Govind Vasantha was signed in to compose music for the film. However, despite finishing work on two songs, Govind Vasantha opted out of the film owing to a production delay and was replaced by Sid Sriram, who made his debut as a music composer through the project.

| No. | Title | Singer(s) | Length |
|---|---|---|---|
| 1. | "Kannu Thangom" | Sid Sriram, Shakthisree Gopalan | 3:27 |
| 2. | "Easy Come Easy Go" | Sid Sriram, Sanjeev Thomas, MADM, Tapass Naresh | 3:50 |
| 3. | "Poova Thalaiyaa" | Anthony Daasan, Sid Sriram | 3:09 |
| 4. | "En Uyir Kaatre" | Sid Sriram | 4:14 |
| 5. | "Mannava" | Shakthisree Gopalan | 3:04 |
| 6. | "Thinam Thinam" | Sid Sriram | 3:30 |
| Total length: |  |  | 21:14 |

== Release ==
YNOTX was announced as the film's distribution partner on 6 January 2020. The film was originally scheduled to be released on 31 January 2020, was released on 7 February 2020.

== Critical reception ==
A critic from Dinamalar rated the film 3.25/5. M. Suganth of The Times of India rated the film 3/5 stars and wrote, "While the characters that Dhana and Mani Ratnam have created are certainly interesting, the plotting isn't as effective. Even if there are no dull moments, the leisurely pacing does make the film feel longer than its slightly over two-hour duration."

Sudhir Suryawanshi of The New Indian Express wrote, "This is such a great premise. [...] If you will allow me the conceit of employing the metaphor of this film’s title, I’d say that the premise deserved an emotionally affecting downpour.

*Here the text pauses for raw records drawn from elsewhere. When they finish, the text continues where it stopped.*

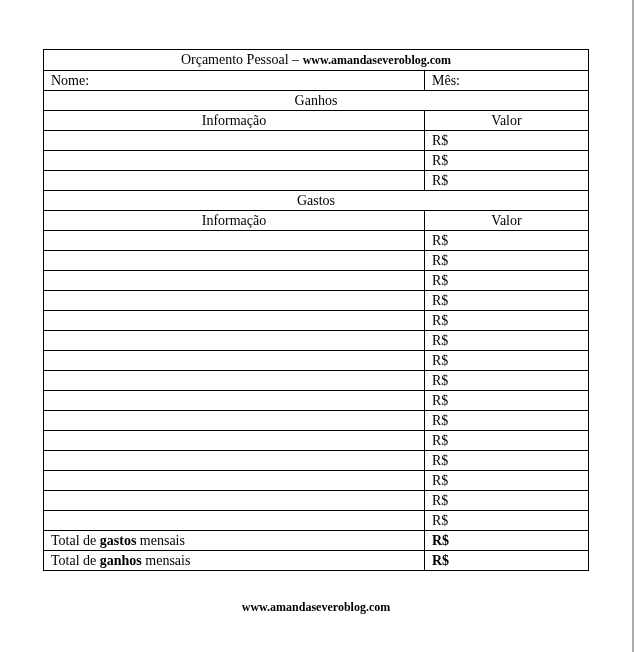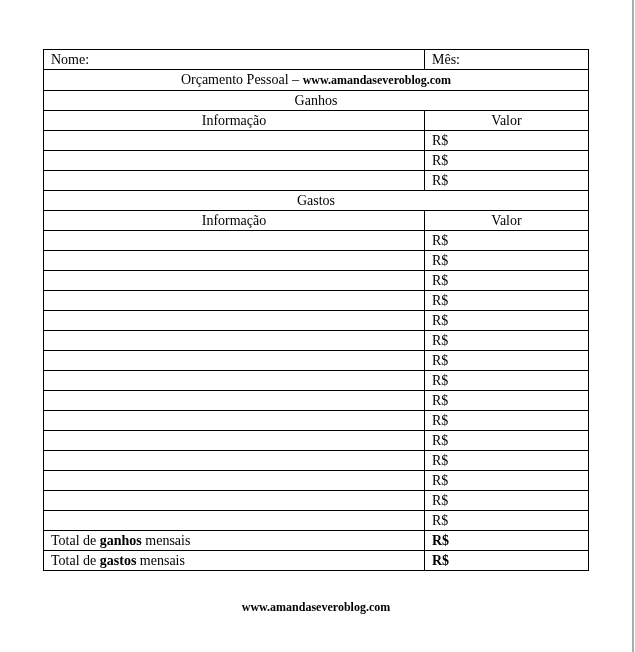--- a/index.html
+++ b/index.html
@@ -30,11 +30,11 @@
     </colgroup>
   <tbody id="tbody">
     <tr>
+      <td colspan="2" class="center"><span>Orçamento Pessoal – </span><span class="url">www.amandaseveroblog.com</span></td>
+    </tr>
+    <tr>
       <td>Nome:</td>
       <td>Mês:</td>
-    </tr>
-    <tr>
-      <td colspan="2" class="center"><span>Orçamento Pessoal – </span><span class="url">www.amandaseveroblog.com</span></td>
     </tr>
     <tr>
       <td colspan="2" class="center">Ganhos</td>

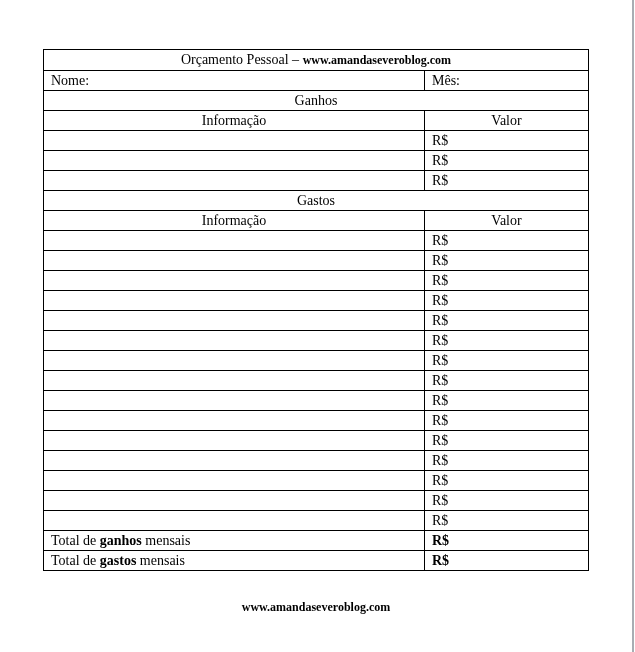--- a/index.html
+++ b/index.html
@@ -123,11 +123,11 @@
         <td>R$</td>
       </tr>
     <tr>
-      <td><span>Total de </span><b>ganhos</b><span> mensais</span></td>
+      <td><span>Total de </span><b>gastos</b><span> mensais</span></td>
       <td class="small-bold">R$</td>
     </tr>
     <tr>
-      <td><span>Total de </span><b>gastos</b><span> mensais</span></td>
+      <td><span>Total de </span><b>ganhos</b><span> mensais</span></td>
       <td class="small-bold">R$</td>
     </tr>
   </tbody>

What we get though is a deficient drizzle." Sreedhar Pillai of Firstpost gave the film 3/5 stars and wrote, "It moves at such a leisurely pace, that the 124 minutes film feels too long and stretched. [...] In the end, Vaanam Kottatum is a decent family film that has its moments, though far and few and is more of a drizzle than the skies opening up."

Anjana Shekar of The News Minute wrote, "Vaanam Kottatum is all about family and relationships and while the story is nothing new, it's elevated by the actors who deliver great performances." Srivatsan S. of The Hindu wrote, "Despite its flaws, Director Dhana Sekaran has excelled by pulling off a great casting coup, that makes even the slightest of scenes look great".

S. Subhakeerthana of The Indian Express rated the film 2.5/5 stars and wrote, "Vaanam Kottattum has excellent bits of writing, but as a whole, it is not consistent." Janani K. of India Today wrote, "Director Dhana Sekaran's Vaanam Kottatum is a family drama with an age-old revenge saga at the centre. Apart from incredible performances, the film doesn't hold your attention."